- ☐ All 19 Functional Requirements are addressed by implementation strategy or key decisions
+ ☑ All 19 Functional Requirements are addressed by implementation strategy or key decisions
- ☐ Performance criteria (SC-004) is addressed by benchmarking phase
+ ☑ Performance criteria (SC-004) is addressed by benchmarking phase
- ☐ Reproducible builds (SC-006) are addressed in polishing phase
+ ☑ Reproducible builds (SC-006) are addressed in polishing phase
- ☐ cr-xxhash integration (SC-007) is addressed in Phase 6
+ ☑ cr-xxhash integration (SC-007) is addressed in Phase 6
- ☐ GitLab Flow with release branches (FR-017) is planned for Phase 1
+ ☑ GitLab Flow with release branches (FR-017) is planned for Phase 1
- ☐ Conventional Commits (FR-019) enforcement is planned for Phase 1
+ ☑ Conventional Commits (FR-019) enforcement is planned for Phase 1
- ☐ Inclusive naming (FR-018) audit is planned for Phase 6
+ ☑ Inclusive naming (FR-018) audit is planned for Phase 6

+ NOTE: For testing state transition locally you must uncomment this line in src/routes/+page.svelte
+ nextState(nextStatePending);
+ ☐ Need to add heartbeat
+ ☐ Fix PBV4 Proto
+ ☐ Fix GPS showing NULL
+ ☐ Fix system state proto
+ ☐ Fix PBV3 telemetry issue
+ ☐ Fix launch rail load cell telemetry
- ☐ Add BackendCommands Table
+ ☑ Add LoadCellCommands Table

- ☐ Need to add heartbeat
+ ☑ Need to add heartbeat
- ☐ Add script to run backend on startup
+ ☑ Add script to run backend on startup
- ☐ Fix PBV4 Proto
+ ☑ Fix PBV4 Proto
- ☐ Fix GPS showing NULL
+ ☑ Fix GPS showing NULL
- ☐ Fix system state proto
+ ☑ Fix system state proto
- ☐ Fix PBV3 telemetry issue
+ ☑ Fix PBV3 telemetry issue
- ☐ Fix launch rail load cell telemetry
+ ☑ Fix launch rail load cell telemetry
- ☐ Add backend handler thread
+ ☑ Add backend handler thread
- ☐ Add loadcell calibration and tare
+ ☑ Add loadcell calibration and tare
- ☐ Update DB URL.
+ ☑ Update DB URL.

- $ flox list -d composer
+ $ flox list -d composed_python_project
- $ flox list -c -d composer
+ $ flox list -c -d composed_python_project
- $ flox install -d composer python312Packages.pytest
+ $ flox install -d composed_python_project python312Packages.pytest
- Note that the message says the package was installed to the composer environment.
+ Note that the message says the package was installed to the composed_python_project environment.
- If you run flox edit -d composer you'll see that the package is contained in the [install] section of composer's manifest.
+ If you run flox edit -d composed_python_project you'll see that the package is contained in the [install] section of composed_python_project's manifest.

******************************

**ASSIGNMENT**:
Return the data in its entirety, exactly as given.

**REPLY TO THE EXERCISE**:
- ☐ All 19 Functional Requirements are addressed by implementation strategy or key decisions
+ ☑ All 19 Functional Requirements are addressed by implementation strategy or key decisions
- ☐ Performance criteria (SC-004) is addressed by benchmarking phase
+ ☑ Performance criteria (SC-004) is addressed by benchmarking phase
- ☐ Reproducible builds (SC-006) are addressed in polishing phase
+ ☑ Reproducible builds (SC-006) are addressed in polishing phase
- ☐ cr-xxhash integration (SC-007) is addressed in Phase 6
+ ☑ cr-xxhash integration (SC-007) is addressed in Phase 6
- ☐ GitLab Flow with release branches (FR-017) is planned for Phase 1
+ ☑ GitLab Flow with release branches (FR-017) is planned for Phase 1
- ☐ Conventional Commits (FR-019) enforcement is planned for Phase 1
+ ☑ Conventional Commits (FR-019) enforcement is planned for Phase 1
- ☐ Inclusive naming (FR-018) audit is planned for Phase 6
+ ☑ Inclusive naming (FR-018) audit is planned for Phase 6

+ NOTE: For testing state transition locally you must uncomment this line in src/routes/+page.svelte
+ nextState(nextStatePending);
+ ☐ Need to add heartbeat
+ ☐ Fix PBV4 Proto
+ ☐ Fix GPS showing NULL
+ ☐ Fix system state proto
+ ☐ Fix PBV3 telemetry issue
+ ☐ Fix launch rail load cell telemetry
- ☐ Add BackendCommands Table
+ ☑ Add LoadCellCommands Table

- ☐ Need to add heartbeat
+ ☑ Need to add heartbeat
- ☐ Add script to run backend on startup
+ ☑ Add script to run backend on startup
- ☐ Fix PBV4 Proto
+ ☑ Fix PBV4 Proto
- ☐ Fix GPS showing NULL
+ ☑ Fix GPS showing NULL
- ☐ Fix system state proto
+ ☑ Fix system state proto
- ☐ Fix PBV3 telemetry issue
+ ☑ Fix PBV3 telemetry issue
- ☐ Fix launch rail load cell telemetry
+ ☑ Fix launch rail load cell telemetry
- ☐ Add backend handler thread
+ ☑ Add backend handler thread
- ☐ Add loadcell calibration and tare
+ ☑ Add loadcell calibration and tare
- ☐ Update DB URL.
+ ☑ Update DB URL.

- $ flox list -d composer
+ $ flox list -d composed_python_project
- $ flox list -c -d composer
+ $ flox list -c -d composed_python_project
- $ flox install -d composer python312Packages.pytest
+ $ flox install -d composed_python_project python312Packages.pytest
- Note that the message says the package was installed to the composer environment.
+ Note that the message says the package was installed to the composed_python_project environment.
- If you run flox edit -d composer you'll see that the package is contained in the [install] section of composer's manifest.
+ If you run flox edit -d composed_python_project you'll see that the package is contained in the [install] section of composed_python_project's manifest.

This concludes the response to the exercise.